I was very happy with Maya Hawke's recent Jo March in the Heidi Thomas/Vanessa Caswill 2017 television adaptation of Louisa May Alcott's book. It followed interpretations of the character down through the century by Winona Ryder, June Allyson and Katherine Hepburn.

But Saoirse Ronan in the Gerwig film is something else. Her Jo is alive on the screen, right there in front of you. She gets the determination and the vulnerability, the strength and the hidden neediness of the writer just... right.

However, a strong Jo is not enough. Little Women stands or falls on its portrayal of the ensemble, the dynamics between the four daughters and the wealthy boy, who lives opposite. If the family scenes or the scenes of friendship and relationship do not mesh, if the characters do not connect with each other, then the film does not work.

Happily, Emma Watson as Meg, Florence Pugh as Amy, Eliza Scanlen as Beth and Timothee Chalamet as Laurie are all superb and bring exactly what is needed. It works beautifully.

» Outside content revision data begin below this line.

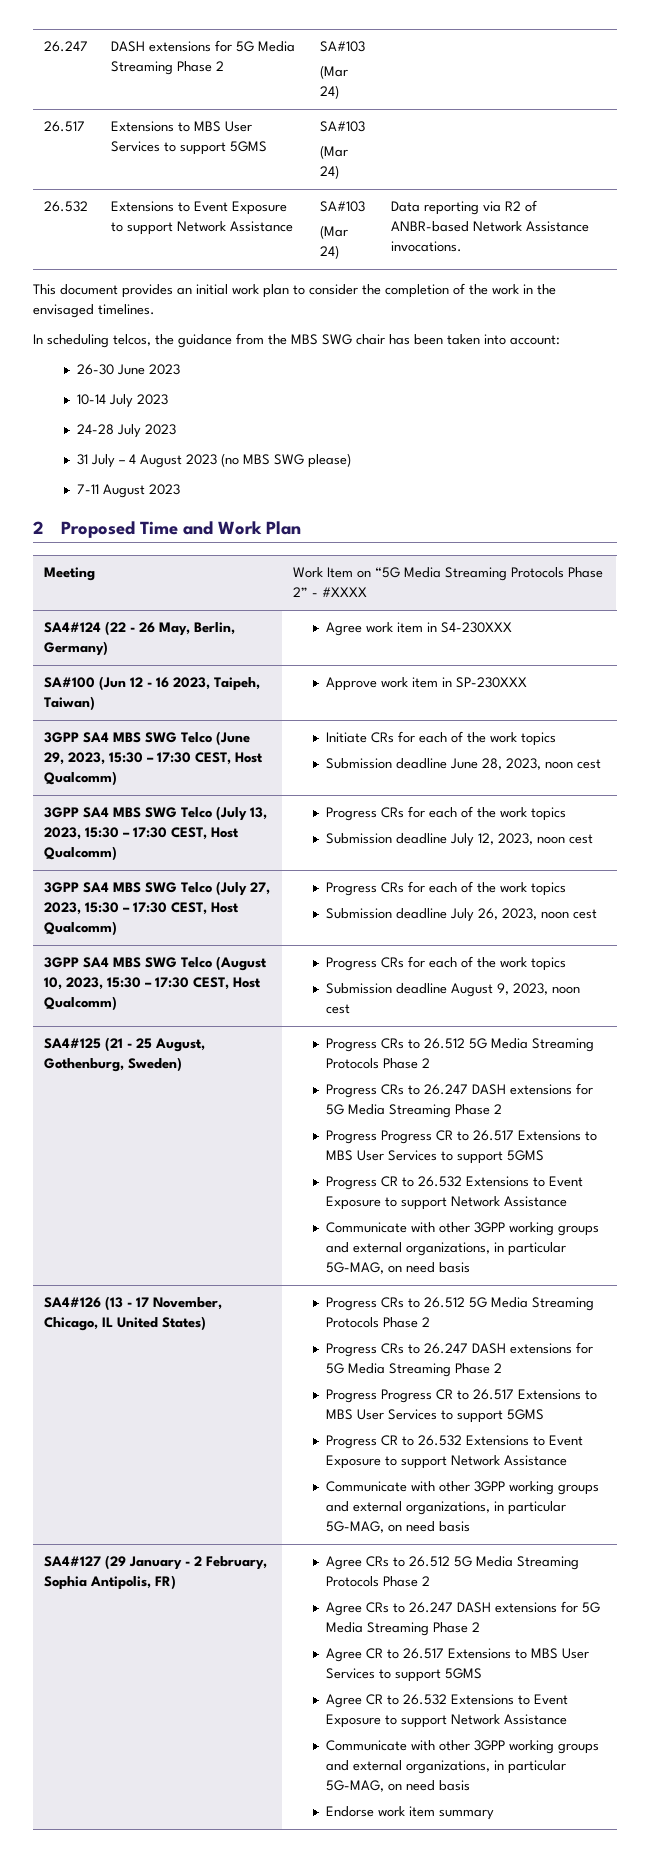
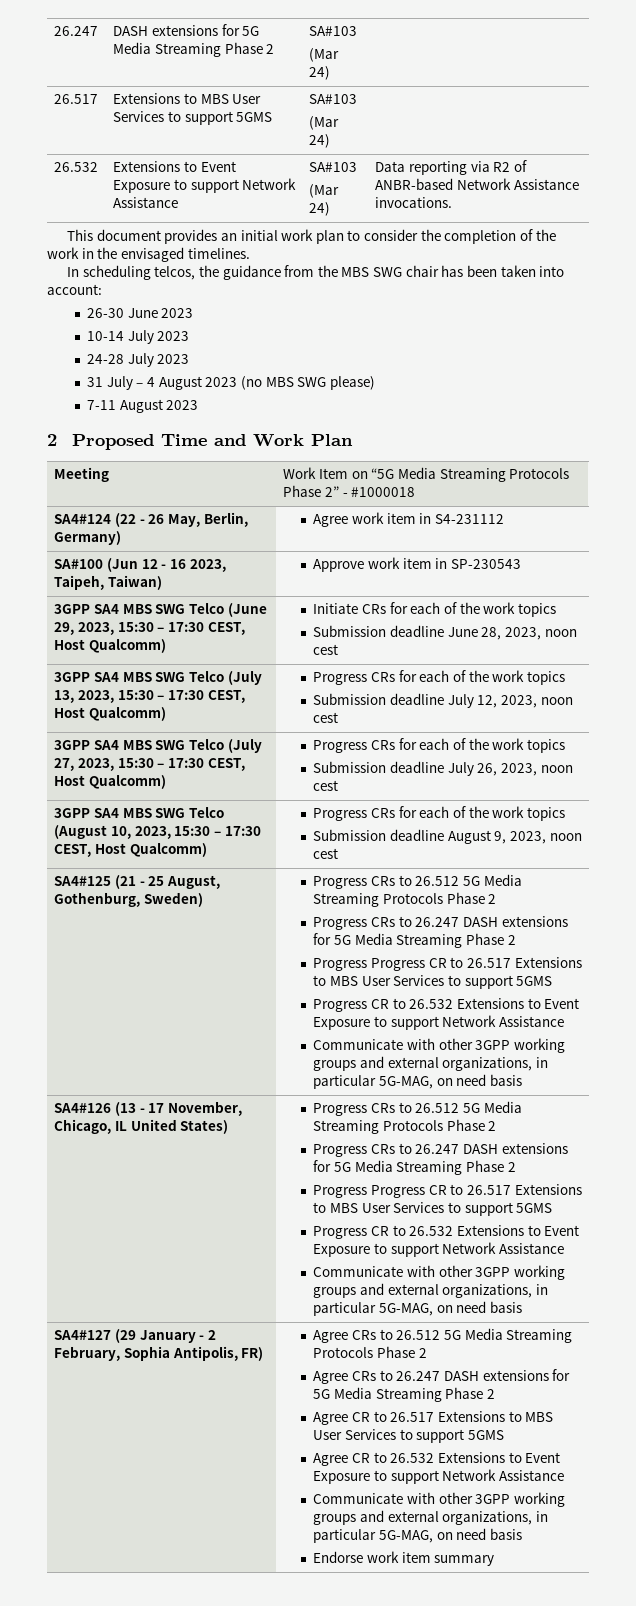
- Meeting | Work Item on “5G Media Streaming Protocols Phase 2” - #XXXX
+ Meeting | Work Item on “5G Media Streaming Protocols Phase 2” - #1000018
- SA4#124 (22 - 26 May, Berlin, Germany) | Agree work item in S4-230XXX
+ SA4#124 (22 - 26 May, Berlin, Germany) | Agree work item in S4-231112
- SA#100 (Jun 12 - 16 2023, Taipeh, Taiwan) | Approve work item in SP-230XXX
+ SA#100 (Jun 12 - 16 2023, Taipeh, Taiwan) | Approve work item in SP-230543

Gerwig takes an aesthetic gamble by jumping back and forth in the timeline so that it is the characters' emotions that drive the structure; with clues as to where we are in the narrative provided by the colour palette (honey warm for the family's past, colder blues for the family's present) and the length of Jo's hair.

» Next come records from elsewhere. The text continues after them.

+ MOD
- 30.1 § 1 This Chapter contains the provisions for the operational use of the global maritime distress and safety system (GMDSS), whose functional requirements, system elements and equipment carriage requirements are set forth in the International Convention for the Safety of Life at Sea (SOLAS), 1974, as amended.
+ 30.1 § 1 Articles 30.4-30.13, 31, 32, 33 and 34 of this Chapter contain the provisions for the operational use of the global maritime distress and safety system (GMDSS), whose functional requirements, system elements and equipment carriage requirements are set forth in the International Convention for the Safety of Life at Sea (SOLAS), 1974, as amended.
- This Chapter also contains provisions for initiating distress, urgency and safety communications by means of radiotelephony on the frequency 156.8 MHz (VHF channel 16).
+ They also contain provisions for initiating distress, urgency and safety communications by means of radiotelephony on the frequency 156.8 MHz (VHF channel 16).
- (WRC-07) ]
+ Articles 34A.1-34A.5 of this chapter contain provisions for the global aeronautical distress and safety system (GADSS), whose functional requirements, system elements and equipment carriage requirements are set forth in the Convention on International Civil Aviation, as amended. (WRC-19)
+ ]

Gerwig has always been one to watch. She rose through the mumblecore genre, co-writing and co-directing her films, before working on a string of movies with Noah Baumbach, (starting with my favourite of his, GREENBERG). Baumbach and Gerwig became a couple. They collaborated on several more movies together, then Gerwig wrote and directed LADY BIRD, which was Oscar nominated and shifted perception of her work in Hollywood.

LITTLE WOMEN has a couple of directorial inconsistencies that irk - a slo-mo run, a break the fourth-wall moment - that do not fit the whole of the film. Perhaps the recreation of the world is too picture perfect, too. In paying visual homage to the society artists of the nineteenth century, the poverty of the nearby Hummel family is given no real power, even though it will come to have a devastating effect on the March family.

But these quibbles do not dent the achievement. The film is suffused with warmth and tenderness, and is a testament to the enduring legacy of Louisa May Alcott, to Greta Gerwig's skill as a writer/director, to Saoirse Ronan's performance, and to the power of cinema to portray family life and the repercussions of love denied, lost, found and embraced.

LITTLE WOMEN of 2019 is devastatingly powerful.